No podía hablar y le decía por gestos que me asfixiaba. Apretó mi cabeza a su pecho y me llevó hasta el asiento.

  • ¡Mi problema puede esperar! – dijo - ¡Esto no! ¡Dime qué hago! ¿Qué te pasa?

Saqué de mi bolsillo un papel y escribí como pude: Ventolín.

  • ¡Oh, no, Dios mío! – parecía buscar algún lugar - ¡Vamos, chico! ¡Ven conmigo! ¡Siéntate donde yo estaba y relájate! No hagas ruido; no llames a nadie ¡Vuelvo enseguida!

No sé el tiempo que pasó, sólo sé que sentía aquello de siempre: se me iba la vida y no tenía mi medicina. Aún había algo de luz cuando vi unos pies con zapatos muy lujosos ¡Era aquel hombre! Se agachó, tomó mi cabeza y me incorporó. En la otra mano traía un bote de Ventolín.

  • ¡Vamos, hijo, vamos! – se asfixiaba de correr - ¡Aspira, aspira!

3 - Entonces fuimos dos

Iba respirando con más normalidad cuando me ayudó a levantarme y, disimulando su pena, me llevó cogido por la cintura y andando despacio.

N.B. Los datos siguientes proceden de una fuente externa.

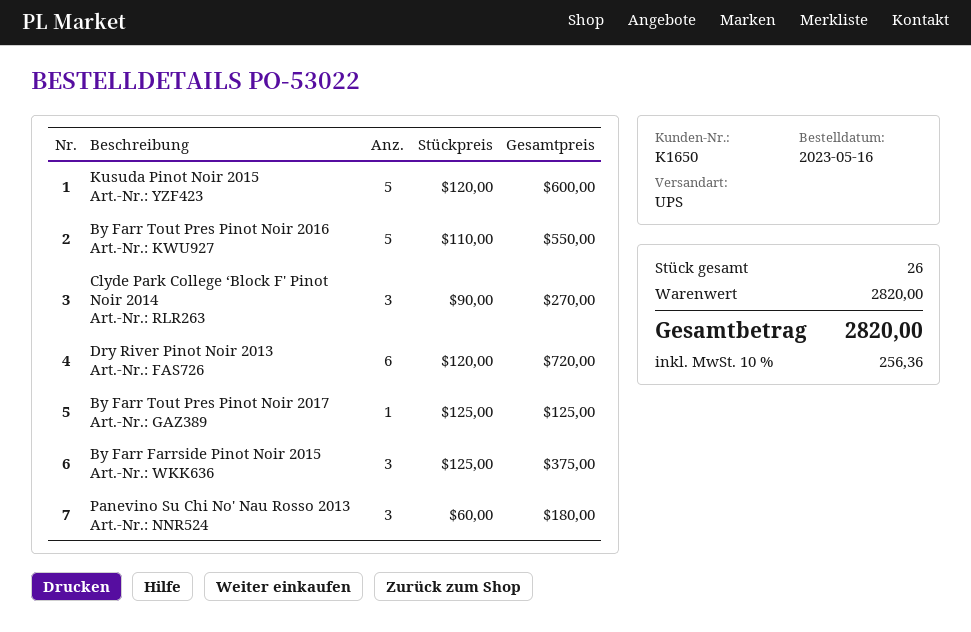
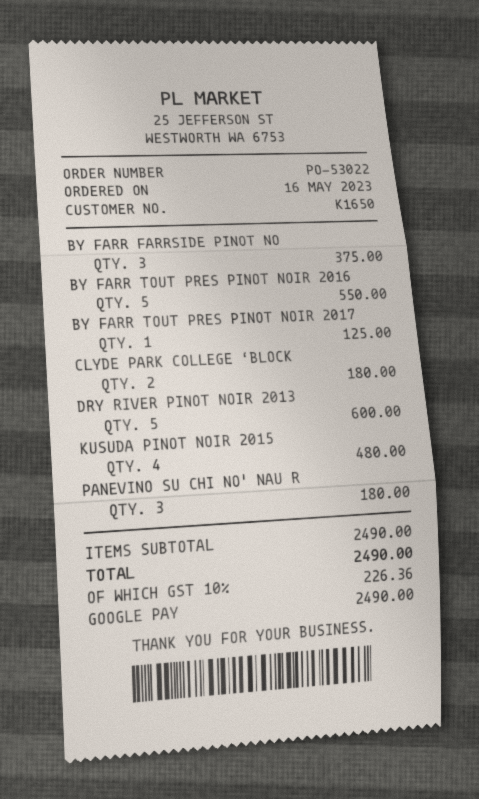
Kusuda Pinot Noir 2015: 5 for 600.00 -> 4 for 480.00
Clyde Park College ‘Block F' Pinot Noir 2014: 3 for 270.00 -> 2 for 180.00
Dry River Pinot Noir 2013: 6 for 720.00 -> 5 for 600.00
subtotal: 2820.00 -> 2490.00
tax: 10% = 256.36 -> 10% = 226.36
total: 2820.00 -> 2490.00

  • ¡Lo primero es lo primero, chico! – me decía - ¡Mi problema no deja de ser grave, pero primero hay que solucionar esto! ¡Mira!

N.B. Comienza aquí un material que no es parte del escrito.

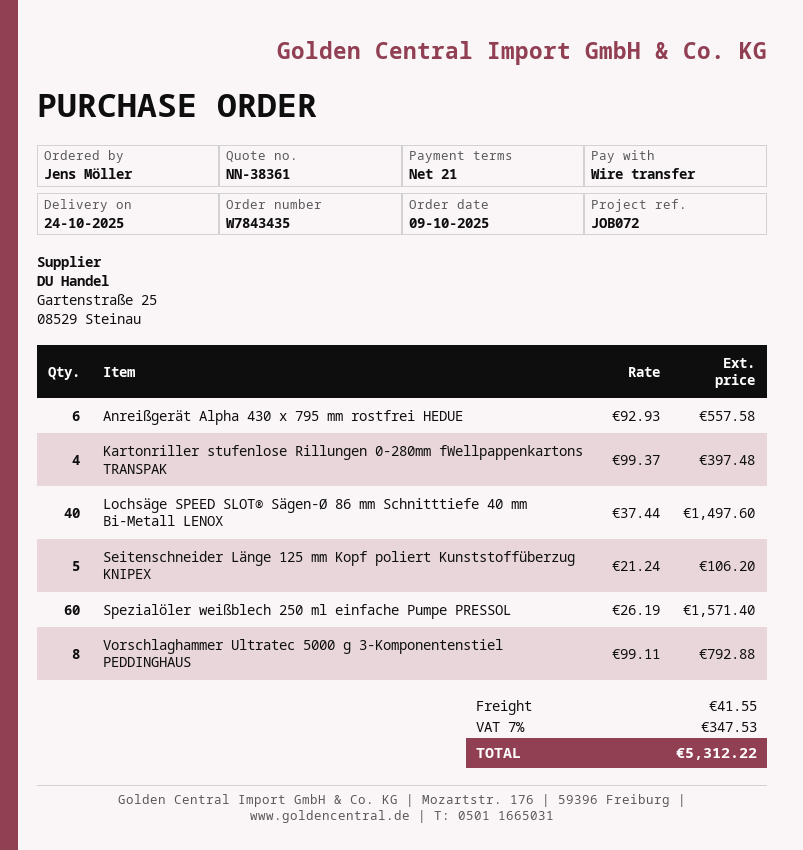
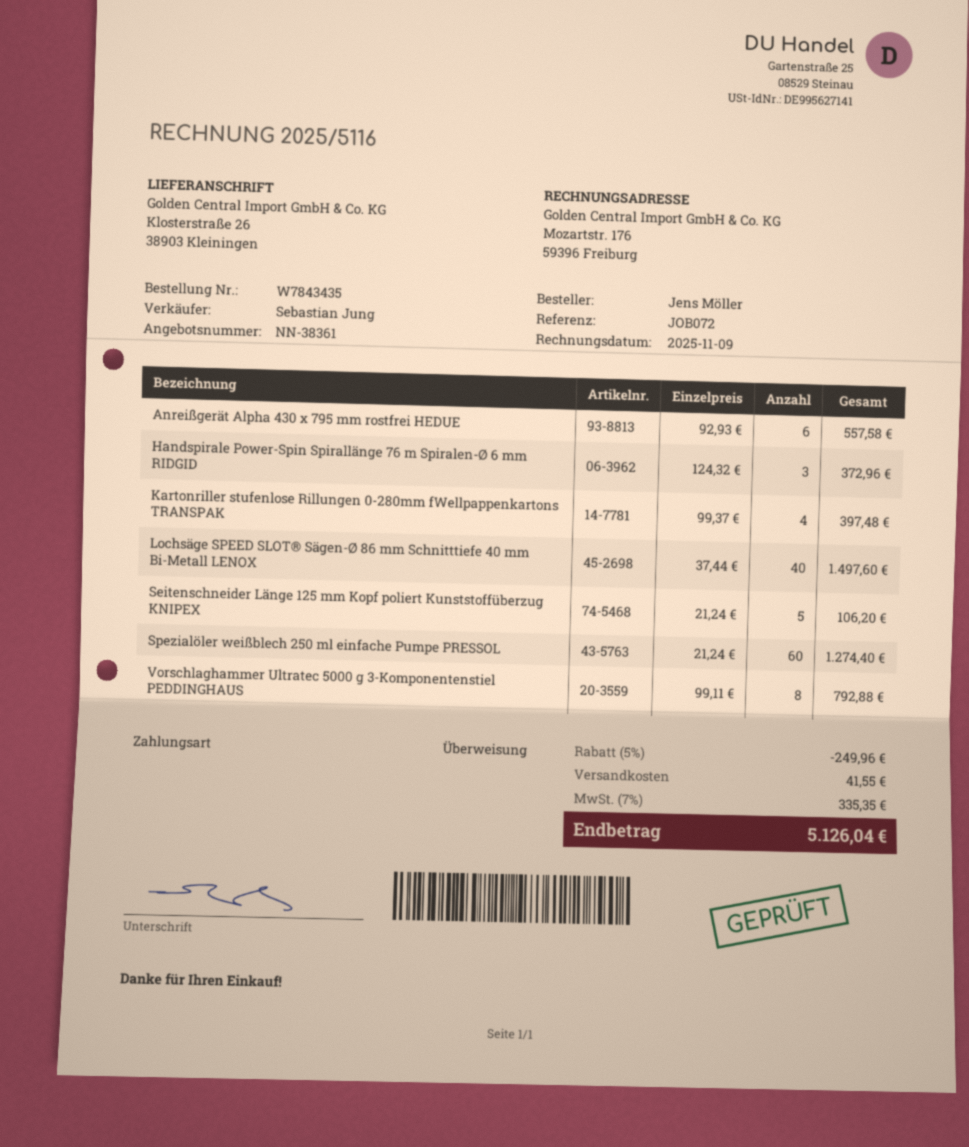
Spezialöler weißblech 250 ml einfache Pumpe PRESSOL: 60 x 26.19 = 1571.40 -> 60 x 21.24 = 1274.40
Handspirale Power-Spin Spirallänge 76 m Spiralen-Ø 6 mm RIDGID: none -> 3 x 124.32 = 372.96
discount: none -> 5% = 249.96
tax: 7% = 347.53 -> 7% = 335.35
total: 5312.22 -> 5126.04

De su bolsillo sacó una caja de Urbason ¿De dónde y cómo había obtenido aquel hombre mis medicinas?

Entramos en una casa (ya cerca de donde vivía Elton) y un hombre mayor nos dejó pasar y me preparó un sitio rápidamente.

  • Soy médico, chico – dijo -; no temas que no va a pasarte nada. En cuanto oí tu voz supe lo que te pasaba. Voy a inyectarte esto. Cuando estés mejor, puedes volver a casa, pero no cruces por ese lugar.

  • ¡No voy a casa, señor! – le dije - ¡Mi amigo vive aquí cerca!

  • Yo te acompañaré ¡No vas ir solo!

  • Voy a ayudarle y acaba usted ayudándome a mí – sonreí - ¡No entiendo esto!

Por su mirada, supe que mi nuevo amigo no quería que hablase de su problema allí. En cuanto estuve mejor, le dio las gracias a aquel señor mayor y nos despedimos en la puerta.

  • Iba hacia allá – le señalé la calle -, pero le dejo acompañarme si me dice qué le pasaba y me deja ayudarle.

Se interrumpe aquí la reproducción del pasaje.